Key differences between the variants lie in their scope and evolution: The 1998 OpenPBS prioritized POSIX standards and basic HPC functionality for modest clusters, whereas TORQUE extended this for terascale systems with features like dynamic node power management and extensible plugins for custom resources, making it more suitable for enterprise-level deployments. TORQUE's active maintenance through the 2010s and beyond, under Adaptive Computing, has resulted in versions up to 7.0.1 (released in 2023), incorporating modern OS support and security fixes.[37]
Commercial Derivatives
PBS Professional, often referred to as PBS Pro, is the primary commercial derivative of the Portable Batch System, originally developed by Veridian Information Solutions in the 1990s as a proprietary workload management solution for high-performance computing environments.[30] Initially tailored for NASA's need to replace the Network Queuing System (NQS), it evolved into a robust enterprise-grade scheduler with advanced resource allocation capabilities, distinguishing it from open-source variants like TORQUE through exclusive support and feature extensions.[30]
In 2003, Veridian's PBS Products business unit was acquired by Altair Engineering, Inc., which established it as a dedicated division to further innovate on the technology.[38] Under Altair's stewardship, PBS Professional has incorporated proprietary modules for hybrid cloud-on-premises environments, enabling seamless workload bursting to cloud resources via integration with Altair HPCWorks, and advanced analytics tools for resource utilization and cost reporting.[6] These enhancements support complex, multi-site deployments, with features like policy-driven scheduling and plugin frameworks allowing customization for diverse hardware ecosystems.[6]
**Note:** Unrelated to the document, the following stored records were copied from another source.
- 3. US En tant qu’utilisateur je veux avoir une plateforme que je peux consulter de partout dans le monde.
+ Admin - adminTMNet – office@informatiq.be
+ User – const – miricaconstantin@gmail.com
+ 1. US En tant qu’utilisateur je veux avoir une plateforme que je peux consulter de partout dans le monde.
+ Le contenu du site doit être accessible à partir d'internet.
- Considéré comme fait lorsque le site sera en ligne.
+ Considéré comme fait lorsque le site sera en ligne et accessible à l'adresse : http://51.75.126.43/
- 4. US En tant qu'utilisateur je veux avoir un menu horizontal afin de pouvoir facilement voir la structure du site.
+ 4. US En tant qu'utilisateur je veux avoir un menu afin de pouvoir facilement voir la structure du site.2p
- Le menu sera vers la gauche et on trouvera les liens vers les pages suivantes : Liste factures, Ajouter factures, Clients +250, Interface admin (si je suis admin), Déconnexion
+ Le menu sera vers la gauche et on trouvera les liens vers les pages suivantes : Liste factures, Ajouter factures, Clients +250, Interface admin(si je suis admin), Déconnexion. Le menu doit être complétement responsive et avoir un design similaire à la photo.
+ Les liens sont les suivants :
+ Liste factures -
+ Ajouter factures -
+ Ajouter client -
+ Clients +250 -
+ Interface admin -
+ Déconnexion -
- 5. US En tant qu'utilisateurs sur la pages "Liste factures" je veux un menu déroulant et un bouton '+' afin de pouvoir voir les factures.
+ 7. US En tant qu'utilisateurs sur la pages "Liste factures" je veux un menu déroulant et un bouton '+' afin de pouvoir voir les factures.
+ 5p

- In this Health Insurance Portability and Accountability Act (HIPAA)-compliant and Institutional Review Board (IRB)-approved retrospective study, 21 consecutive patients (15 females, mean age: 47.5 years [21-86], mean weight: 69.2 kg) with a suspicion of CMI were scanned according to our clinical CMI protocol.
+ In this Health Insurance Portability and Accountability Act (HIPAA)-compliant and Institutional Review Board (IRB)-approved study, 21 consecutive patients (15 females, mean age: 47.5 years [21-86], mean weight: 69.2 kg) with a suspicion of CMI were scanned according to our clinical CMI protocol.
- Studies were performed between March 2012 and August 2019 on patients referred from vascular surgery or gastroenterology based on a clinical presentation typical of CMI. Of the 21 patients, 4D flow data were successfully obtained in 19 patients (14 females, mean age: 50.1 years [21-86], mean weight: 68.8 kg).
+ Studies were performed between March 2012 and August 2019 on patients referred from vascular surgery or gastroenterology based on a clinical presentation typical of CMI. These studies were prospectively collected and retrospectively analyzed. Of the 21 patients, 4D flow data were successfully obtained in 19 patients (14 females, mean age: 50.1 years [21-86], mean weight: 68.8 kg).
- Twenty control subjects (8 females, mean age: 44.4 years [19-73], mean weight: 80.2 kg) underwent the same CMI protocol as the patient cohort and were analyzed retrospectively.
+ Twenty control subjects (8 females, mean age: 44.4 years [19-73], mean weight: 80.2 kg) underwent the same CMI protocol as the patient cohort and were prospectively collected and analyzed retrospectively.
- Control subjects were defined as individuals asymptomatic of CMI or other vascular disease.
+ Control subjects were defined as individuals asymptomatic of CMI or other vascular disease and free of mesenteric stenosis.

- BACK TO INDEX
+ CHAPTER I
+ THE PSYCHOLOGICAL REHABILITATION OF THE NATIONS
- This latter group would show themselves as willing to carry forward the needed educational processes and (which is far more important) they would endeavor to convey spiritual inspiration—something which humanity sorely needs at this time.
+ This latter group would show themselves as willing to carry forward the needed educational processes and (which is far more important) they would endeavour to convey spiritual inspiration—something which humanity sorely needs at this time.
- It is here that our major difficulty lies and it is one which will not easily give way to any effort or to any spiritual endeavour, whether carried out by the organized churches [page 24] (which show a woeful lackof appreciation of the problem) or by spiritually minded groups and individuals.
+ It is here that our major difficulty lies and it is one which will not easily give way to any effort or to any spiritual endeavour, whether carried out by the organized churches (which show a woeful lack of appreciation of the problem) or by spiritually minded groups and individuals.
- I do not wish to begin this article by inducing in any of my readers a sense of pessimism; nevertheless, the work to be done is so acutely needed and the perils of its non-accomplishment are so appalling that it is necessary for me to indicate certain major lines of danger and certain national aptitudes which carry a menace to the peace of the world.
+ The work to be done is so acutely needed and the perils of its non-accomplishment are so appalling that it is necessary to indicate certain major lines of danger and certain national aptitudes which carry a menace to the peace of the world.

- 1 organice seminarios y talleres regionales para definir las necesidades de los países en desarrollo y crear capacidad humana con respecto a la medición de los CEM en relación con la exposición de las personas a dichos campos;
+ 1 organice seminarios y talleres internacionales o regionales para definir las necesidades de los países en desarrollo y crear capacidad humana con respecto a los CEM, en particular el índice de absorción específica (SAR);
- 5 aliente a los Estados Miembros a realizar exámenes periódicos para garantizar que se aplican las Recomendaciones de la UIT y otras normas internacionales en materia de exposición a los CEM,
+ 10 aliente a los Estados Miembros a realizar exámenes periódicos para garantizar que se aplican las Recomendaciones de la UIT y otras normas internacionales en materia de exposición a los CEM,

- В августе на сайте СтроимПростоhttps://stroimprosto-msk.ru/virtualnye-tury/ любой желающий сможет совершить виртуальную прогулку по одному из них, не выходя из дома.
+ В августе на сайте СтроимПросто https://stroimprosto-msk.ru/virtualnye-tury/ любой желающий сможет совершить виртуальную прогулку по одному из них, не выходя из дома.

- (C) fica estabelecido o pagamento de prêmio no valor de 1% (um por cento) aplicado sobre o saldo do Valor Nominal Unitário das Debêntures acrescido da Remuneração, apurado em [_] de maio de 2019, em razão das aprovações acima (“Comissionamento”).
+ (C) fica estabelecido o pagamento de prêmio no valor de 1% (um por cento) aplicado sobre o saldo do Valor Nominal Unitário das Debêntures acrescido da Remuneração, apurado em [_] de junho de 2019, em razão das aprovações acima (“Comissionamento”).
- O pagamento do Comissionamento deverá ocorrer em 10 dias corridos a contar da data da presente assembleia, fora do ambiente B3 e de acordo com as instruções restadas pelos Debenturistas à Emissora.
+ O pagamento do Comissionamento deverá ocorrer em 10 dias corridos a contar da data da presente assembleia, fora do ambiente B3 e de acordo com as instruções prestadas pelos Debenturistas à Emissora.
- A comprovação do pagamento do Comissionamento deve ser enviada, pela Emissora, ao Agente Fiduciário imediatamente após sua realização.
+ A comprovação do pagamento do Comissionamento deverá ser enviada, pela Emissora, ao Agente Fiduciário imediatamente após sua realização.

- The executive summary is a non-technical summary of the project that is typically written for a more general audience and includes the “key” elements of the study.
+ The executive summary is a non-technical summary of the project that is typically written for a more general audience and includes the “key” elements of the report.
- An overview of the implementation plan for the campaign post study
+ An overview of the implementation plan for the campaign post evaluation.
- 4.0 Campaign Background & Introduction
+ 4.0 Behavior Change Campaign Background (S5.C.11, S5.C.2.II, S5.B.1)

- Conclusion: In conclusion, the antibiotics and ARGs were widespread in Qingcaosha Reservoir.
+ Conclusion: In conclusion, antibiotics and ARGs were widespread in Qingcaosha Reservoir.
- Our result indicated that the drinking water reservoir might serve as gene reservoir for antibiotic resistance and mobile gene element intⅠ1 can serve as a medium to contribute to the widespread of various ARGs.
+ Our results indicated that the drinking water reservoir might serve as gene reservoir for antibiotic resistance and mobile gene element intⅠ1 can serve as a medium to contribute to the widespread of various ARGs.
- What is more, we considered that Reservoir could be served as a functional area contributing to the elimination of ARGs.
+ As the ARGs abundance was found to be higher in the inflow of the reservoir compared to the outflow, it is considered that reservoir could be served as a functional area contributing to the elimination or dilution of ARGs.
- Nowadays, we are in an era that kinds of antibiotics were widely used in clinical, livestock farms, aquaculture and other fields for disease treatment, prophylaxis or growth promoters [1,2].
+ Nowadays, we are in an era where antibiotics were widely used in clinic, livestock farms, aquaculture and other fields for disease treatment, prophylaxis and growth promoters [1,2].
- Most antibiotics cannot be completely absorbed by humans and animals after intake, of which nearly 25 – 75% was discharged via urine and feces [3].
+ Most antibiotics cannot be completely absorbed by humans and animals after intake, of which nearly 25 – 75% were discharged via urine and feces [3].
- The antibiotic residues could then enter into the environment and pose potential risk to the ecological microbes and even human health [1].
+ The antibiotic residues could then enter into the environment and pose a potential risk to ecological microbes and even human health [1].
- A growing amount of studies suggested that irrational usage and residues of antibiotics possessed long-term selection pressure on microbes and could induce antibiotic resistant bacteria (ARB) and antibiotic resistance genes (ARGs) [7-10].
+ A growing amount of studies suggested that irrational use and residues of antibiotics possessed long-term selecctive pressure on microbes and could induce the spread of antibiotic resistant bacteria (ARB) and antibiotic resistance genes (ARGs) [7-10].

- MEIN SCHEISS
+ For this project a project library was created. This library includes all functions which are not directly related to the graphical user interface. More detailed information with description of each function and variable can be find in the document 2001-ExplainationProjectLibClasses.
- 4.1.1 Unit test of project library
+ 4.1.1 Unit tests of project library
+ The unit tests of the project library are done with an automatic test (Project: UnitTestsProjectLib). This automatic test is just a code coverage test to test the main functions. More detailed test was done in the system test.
Versions from 2025 onward, such as PBS Professional 2025.2.1 (as of February 2025), emphasize exascale scalability—tested across over 50,000 nodes—and incorporate AI-driven scheduling through Altair's Liquid Scheduling, which optimizes mixed AI and traditional HPC workloads by dynamically adjusting priorities and resources in real-time.[6][39] Multi-cluster management capabilities further enable federated operations across geographically distributed sites, reducing silos and improving overall efficiency.[6] Security features, including EAL3+ certification and SELinux integration, ensure compliance in sensitive environments.[6]
PBS Professional is widely deployed for production workloads on major supercomputers, powering NASA's Pleiades cluster at the Ames Research Center for aerospace simulations and managing resources at the Department of Energy's Argonne National Laboratory to support exascale-era scientific research.[5][40] Its adoption in these facilities underscores its reliability for handling million-core jobs and ensuring high utilization in mission-critical applications.[41]
Licensing and Distribution
Open Source Licensing
The open source variants of the Portable Batch System, particularly OpenPBS and TORQUE, operate under licenses designed to promote community access, modification, and redistribution while imposing specific obligations on users and developers. The modern OpenPBS project, maintained under the Linux Foundation's umbrella, releases its software under the GNU Affero General Public License version 3.0 (AGPLv3). This copyleft license permits free use, study, modification, and distribution of the software in both source and binary forms, including for commercial purposes, provided that any modifications or derivative works are also released under AGPLv3 and the source code is made available to users who interact with the software over a network.[42]
TORQUE, developed as a community fork of the original OpenPBS codebase, utilizes a custom open source license for versions 2.5 and later, known as the TORQUE v2.5+ Software License v1.1. This license allows modification and redistribution in source and binary forms, supports commercial use, and requires that source code for derivatives be included in distributions or made available at no more than the cost of distribution plus a nominal fee, along with retention of copyright notices and attribution in advertising materials.[43] Although subsequent developments by Adaptive Computing have incorporated proprietary elements in newer releases, the core TORQUE codebase remains accessible under these open source terms via public repositories.[44]
These licensing models facilitate broad deployment in academic, research, and non-profit settings by eliminating royalty requirements and enabling cost-free access, which has supported extensive use in high-performance computing environments for workload management without financial barriers to entry.[45]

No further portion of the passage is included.